My first trip abroad was solo in 1992 at the age of 27.  I devoured Rick Steves’ book Europe Through the Back Door and followed it through France, Italy, Spain and Portugal. A passion for traveling was born. And with it, a passion for connecting with locals, as I knocked on doors and made phone calls from telephone booths to introduce myself to my future husbands’ friends and family. If that sounded confusing, just know that while living in Los Angeles my French boyfriend at the time later became my husband (but he was not on the trip). That’s another story, though.

Let’s make sure we’re a good fit.

Ever since I began offering small group travel in 2006, I have espoused Rick’s Travel Philosophy which reflects my own travel values. It boils down to “When in Rome …” but it’s deeper than that. It comes from a respect for other cultures and the curiosity to open up and embrace another way.

If large and in charge is your preferred mode of travel, then we’re probably not a good fit. Read below and determine for yourself.

Read my France Travel Philosophy below to see if we’re the match for you.


I believe:

We travel all the way to Europe to enjoy differences and to become temporary locals. You will experience frustrations. Traveling is often stressful, as we don’t always have everything at our fingertips to feel comfortable and at ease. For instance, eating between meals is often inconvenient in France; most restaurants close between 3-7pm. Certain truths that we find “God-given” or “self-evident,” such as friendly waiters, ice in drinks, bottomless cups of coffee, long hot showers, and bigger being better, are suddenly not so true. For the overall well-being and enjoyment of the group, it is essential that politeness and discretion be maintained at all times, even, or rather especially, during times of distress.

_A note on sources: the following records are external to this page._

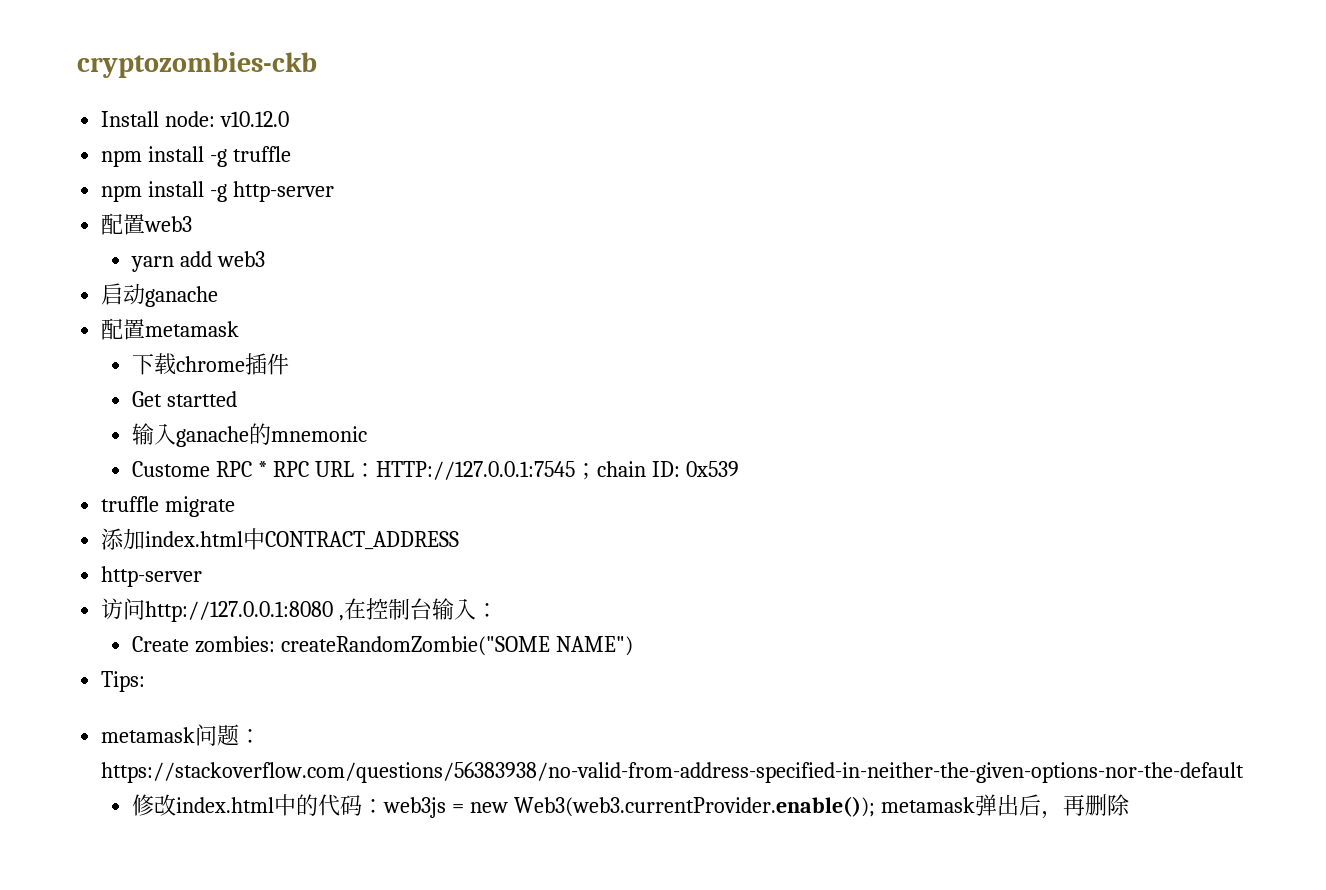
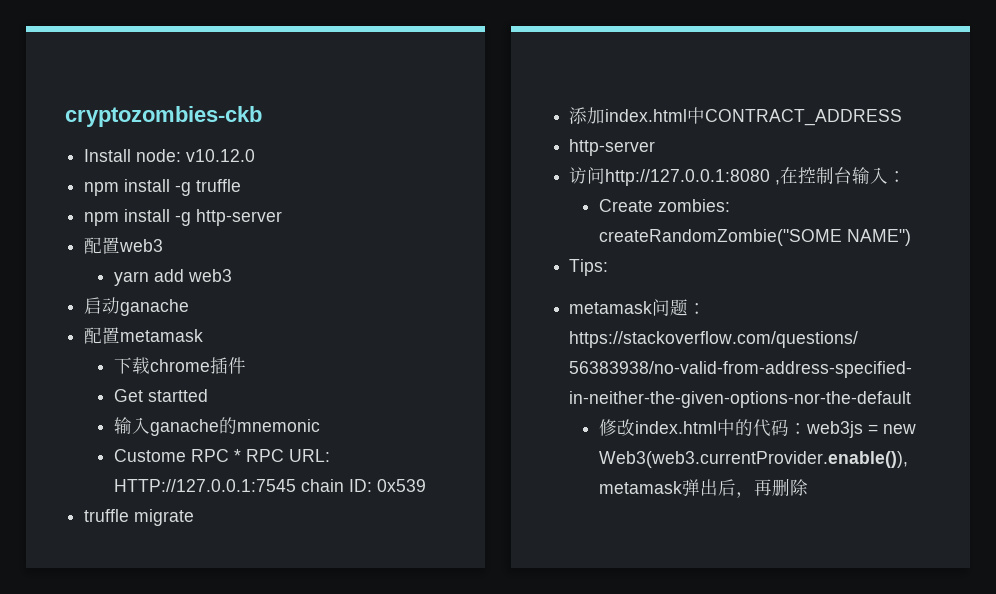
[314,461,597,480] URL：HTTP://127.0.0.1:7545； -> [288,449,330,462] [113,479,296,492] URL: HTTP://127.0.0.1:7545
[514,796,876,817] Web3(web3.currentProvider.enable()); -> [598,451,908,468] Web3(web3.currentProvider.enable()),

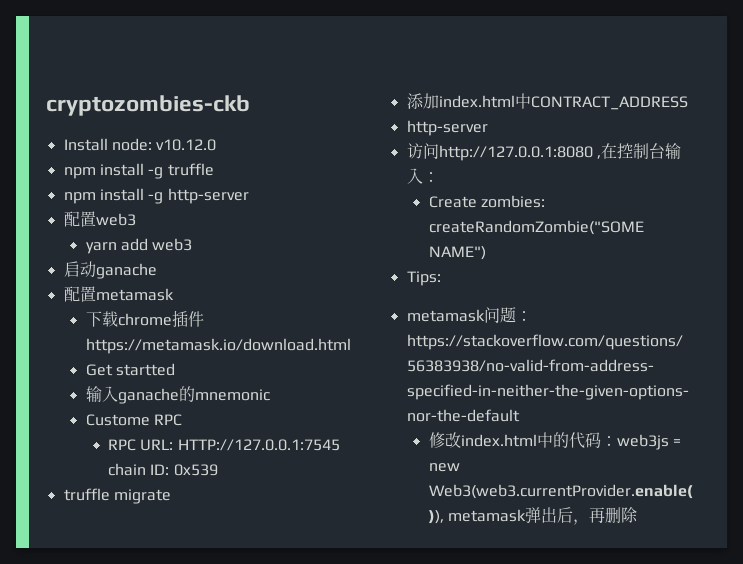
(246, 365) none -> [85,338,351,354] https://metamask.io/download.html
[233,449,241,462] * -> (183, 420) //

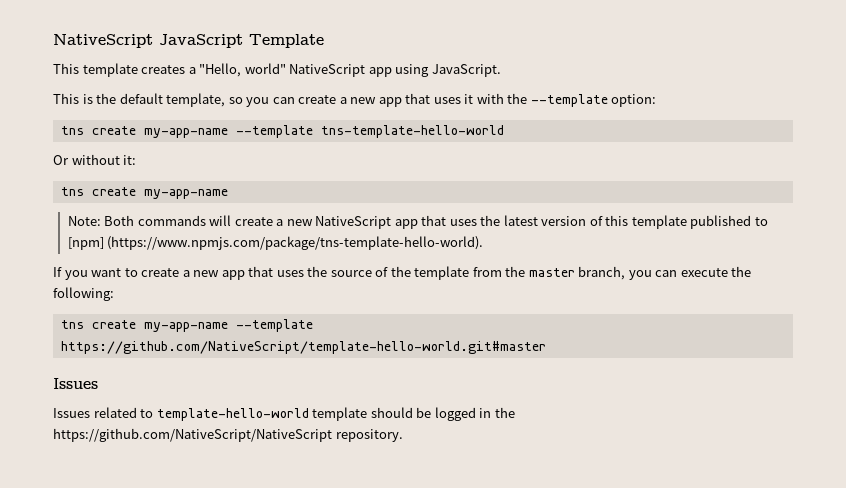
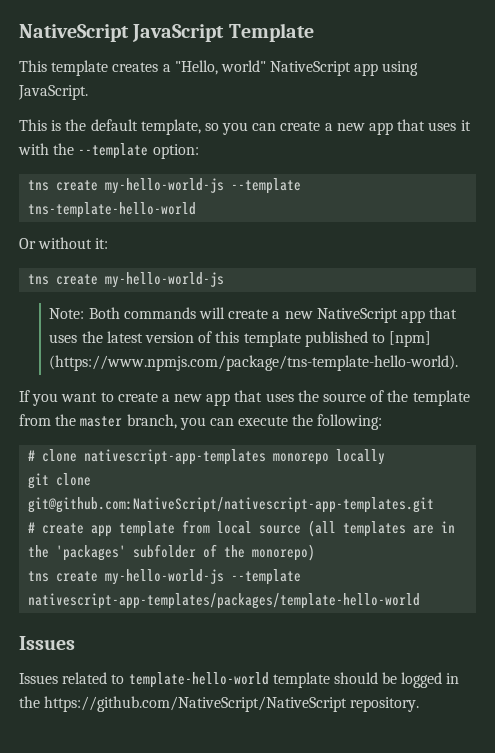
[143,128,228,138] my-app-name -> [105,178,225,194] my-hello-world-js
[143,189,228,199] my-app-name -> [105,272,225,288] my-hello-world-js
[60,319,313,332] [60,341,546,354] // tns create my-app-name --template https://github.com/NativeScript/template-hello-world.git#master -> [28,449,386,465] [28,473,92,489] [28,497,435,513] [28,520,456,537] [28,544,316,561] [28,569,302,585] [28,593,421,609] // # clone nativescript-app-templates monorepo locally // git clone git@github.com:NativeScript/nativescript-app-templates.git // # create app template from local source (all templates are in the 'packages' subfolder of the monorepo) // tns create my-hello-world-js --template nativescript-app-templates/packages/template-hello-world

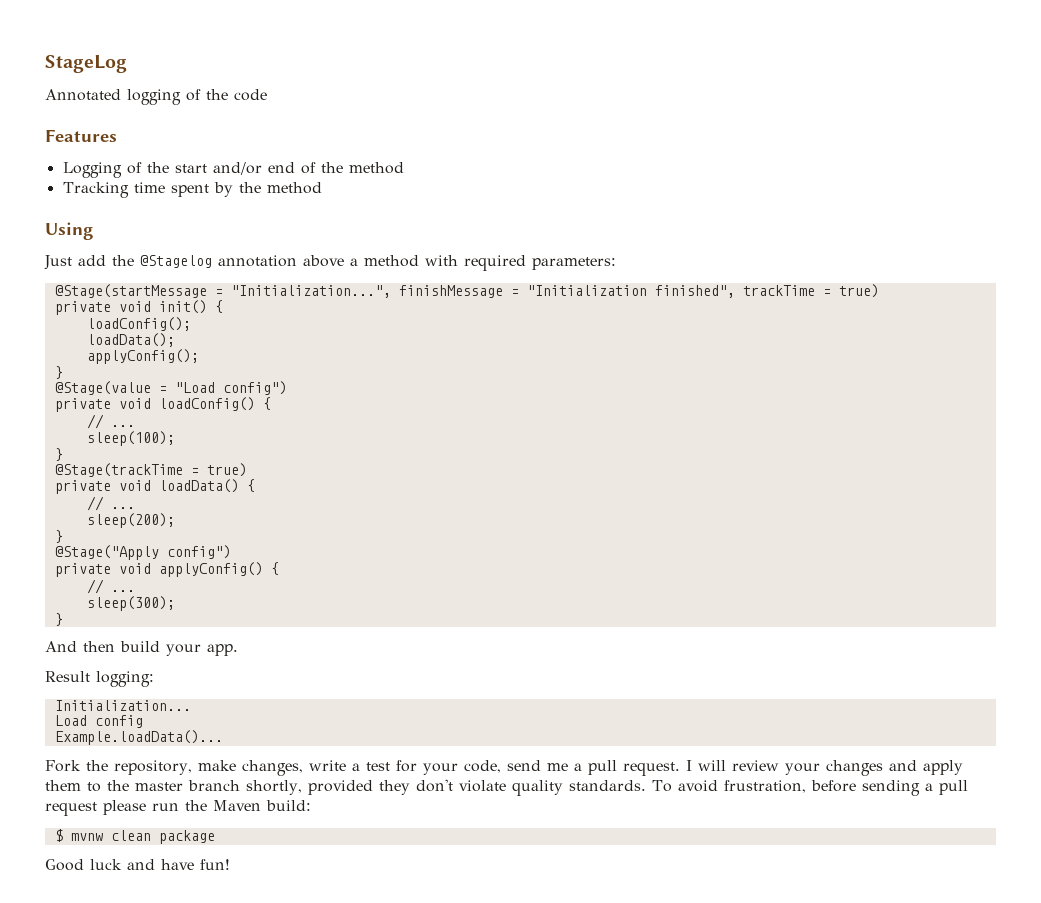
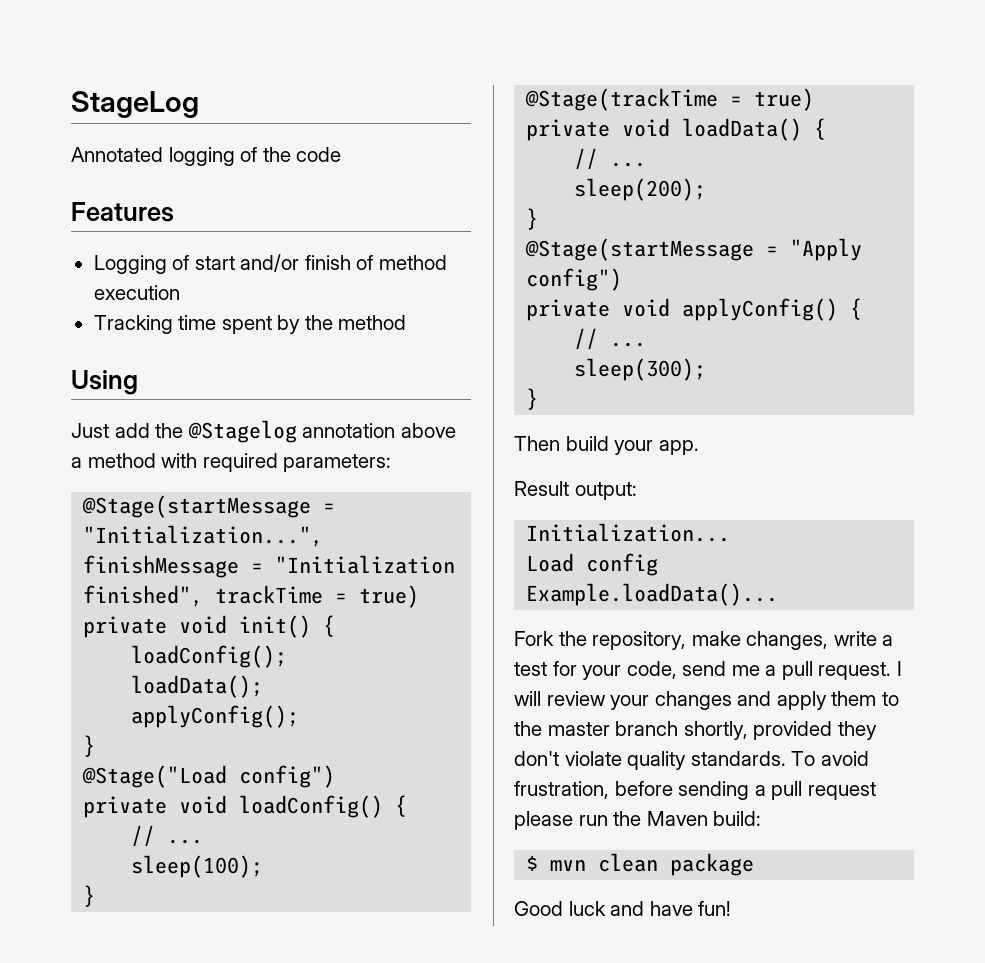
[146,162,169,173] the -> (190, 262) none
[267,162,404,174] end of the method -> [304,255,447,270] [93,285,180,300] finish of method execution
[54,381,215,395] @Stage(value = "Load -> [82,765,228,788] @Stage("Load
[54,545,159,560] @Stage("Apply -> [525,238,863,261] @Stage(startMessage = "Apply
[45,641,115,652] And then -> [514,436,560,451] Then
[96,671,154,687] logging: -> [574,482,637,500] output:
[70,833,103,841] mvnw -> [550,860,587,871] mvn

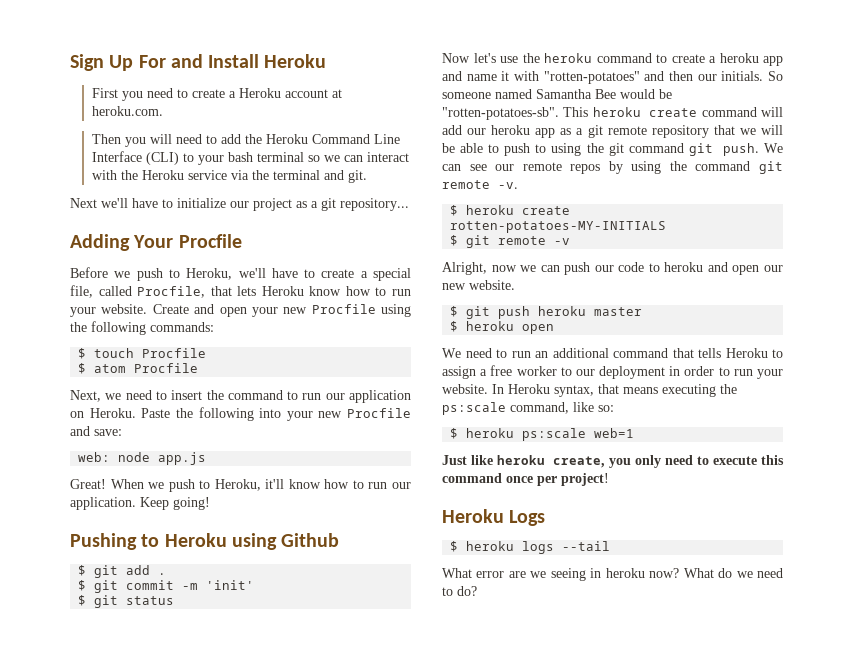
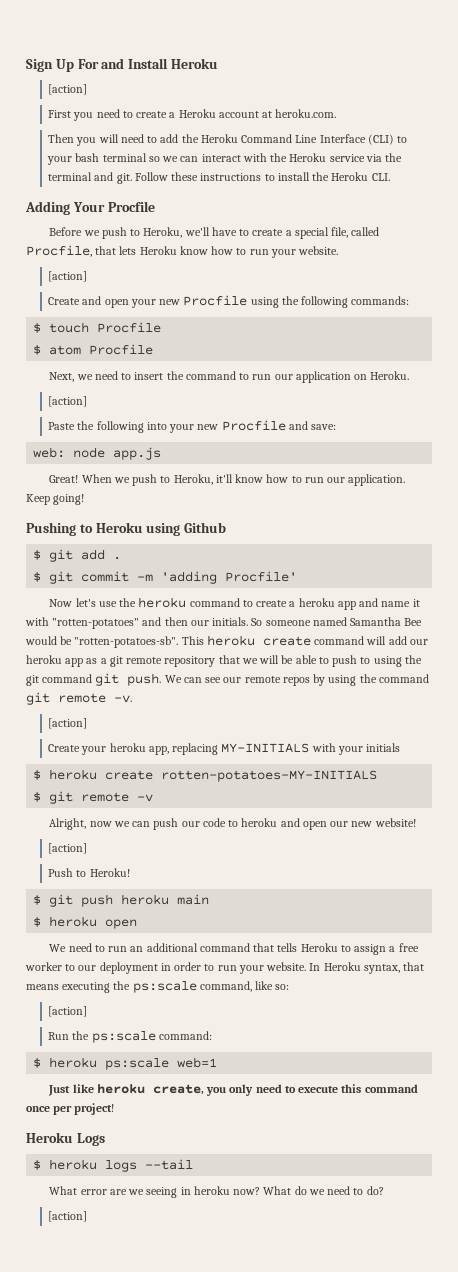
(327, 61) none -> [48,84,88,95] // [action]
[70,198,409,211] // Next we'll have to initialize our project as a git repository... -> [134,172,390,181] Follow these instructions to install the Heroku CLI.
(148, 309) none -> [48,271,88,282] // [action] //
(136, 413) none -> [48,396,88,407] // [action] //
[206,580,255,590] [78,595,175,608] 'init' // $ git status -> [161,571,298,584] 'adding Procfile'
(518, 185) none -> [48,718,88,729] [48,743,401,755] // [action] // Create your heroku app, replacing MY-INITIALS with your initials
[469,280,515,290] website. -> [374,818,416,827] [48,843,88,854] [48,868,130,877] website! // [action] // Push to Heroku!
[594,307,643,316] master -> [177,894,210,905] main
(614, 408) none -> [48,1006,88,1017] [48,1031,212,1043] // [action] // Run the ps:scale command:
(477, 591) none -> [48,1211,88,1222] // [action]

One of the benefits of travel is the eye-opening realization that there are logical, civil, and sometimes, even better alternatives.

Travel, like the world, is a series of hills and valleys. We are fanatically positive and militantly optimistic. If something’s not to our liking, let’s change our liking.

If there is a negative aspect to the image the French have of Americans, it is that we are big, aggressive, impolite, rich, loud, superficially friendly, and a bit naïve. Americans can tend to be noisy in public places, such as foyers, staircases, courtyards, restaurants, and trains. Our raised voices can demolish France’s reserved and elegant ambience. Talk softly. It’s considered courteous. This is particularly true in Paris, less so in the provinces.

While the French look bemusedly at some of our Yankee excesses (and worriedly at others) they nearly always afford us individual travelers all the warmth we deserve. France is an understandably proud country. To enjoy its people, we celebrate and lean into the differences. 

Slow down and have patience. We are so rushed as a culture. 

Connecting with locals brings meaning to travel. It starts with a willingness to extend a “bonjour/bonsoir madame/monsieur” and “au revoir”, offer eye contact and show respect. And it feels good to both giver and receiver. That is the ultimate exchange.